Clinical Briefs-By Louis Kuritzky, MD

Testosterone Supplementation in the Aging Male

The role of testosterone in achieving and maintaining erections in sexual settings (as opposed to "central" erections occurring spontaneously in a cyclic fashion throughout the day and night) remains uncertain. Men who are deficient in testosterone may suffer ED, which may respond to testosterone supplementation, but the frequency of testosterone deficiency as a cause of ED in aging men is extremely low, typically less than 5%.

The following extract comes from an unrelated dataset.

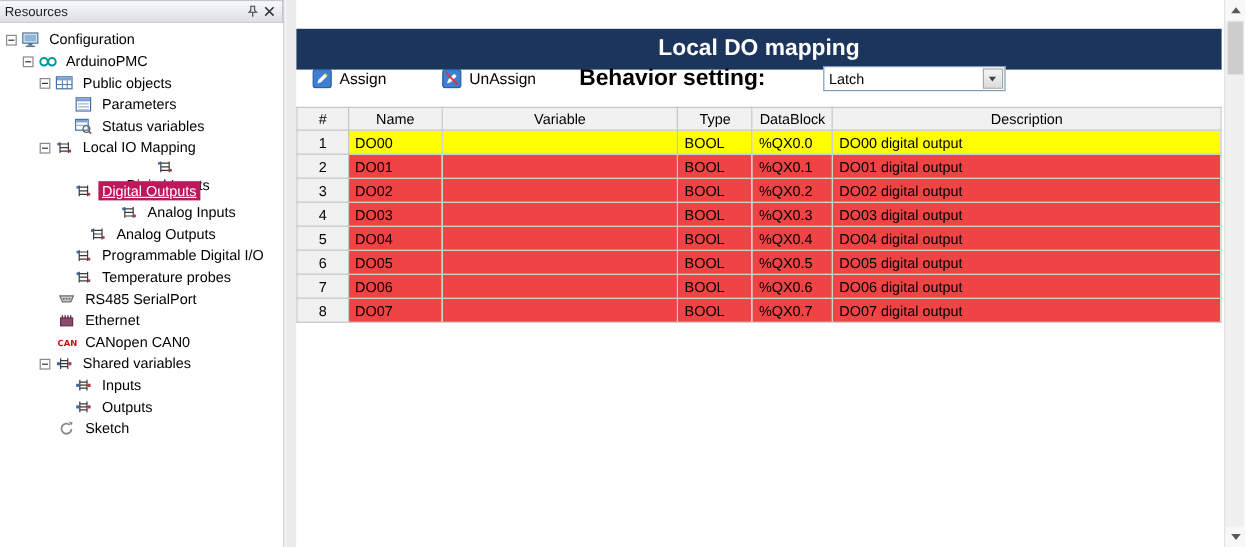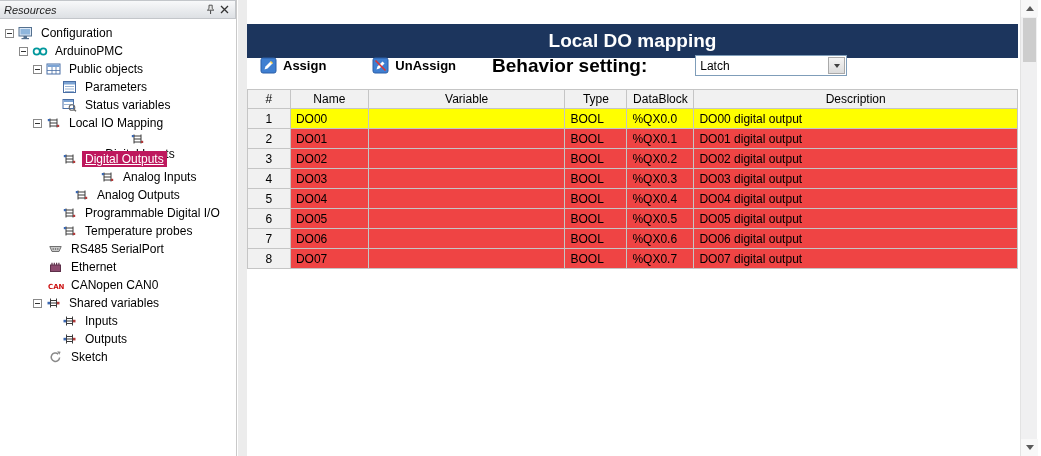"Resources" .resources-title { font-style: italic -> none }
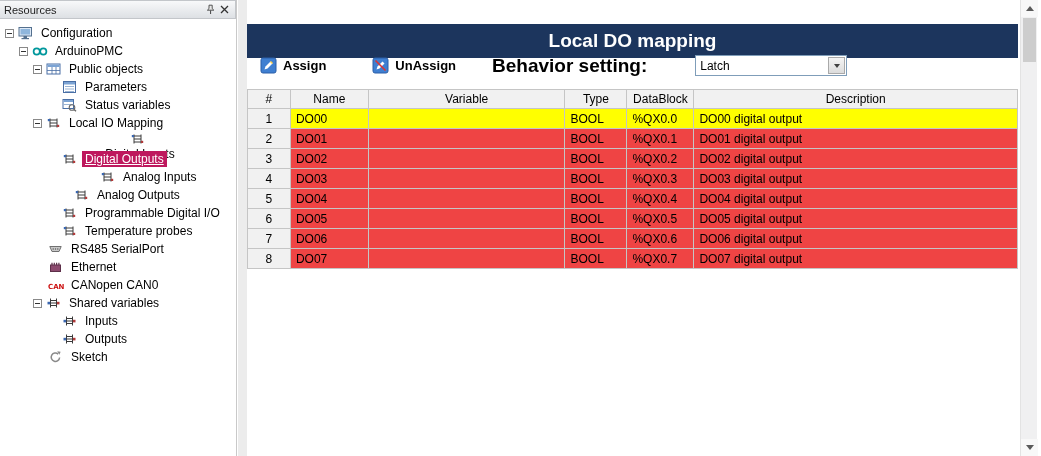"Assign" .tool-btn { font-weight: bold -> normal }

Much of the population of senior men who demonstrate low testosterone levels suffer from other significant health problems, and it is unclear whether these additional disorders are precipitants for the decline in testosterone levels. Since testosterone supplementation is not without consequence (economic costs, exacerbation of BPH, induction or exacerbation of prostate cancer, worsened lipid profile risk patterns), it is important to ascertain the (potential) value of such supplementation.

Overt hypogonadism is found in only about 4% of men over age 40-70, if defined as both low testosterone and high gonadotropins. If levels of bioavailable testosterone are the measurement designated to define clinically relevant hypogonadism, as many as 35% of men over age 60 will be hypogonadal and may benefit from testosterone supplementation.

Kim suggests that in clinical settings where symptoms suggest hypogonadism, testosterone supplementation may be considered; dosages should provide a serum testosterone level of at least 240 ng/dL. There is an important need for a large, long-term trial to ascertain the risk-benefit relationship of testosterone supplementation in the elderly.

Kim YC. Int J Impot Res 1999;11: 343-352.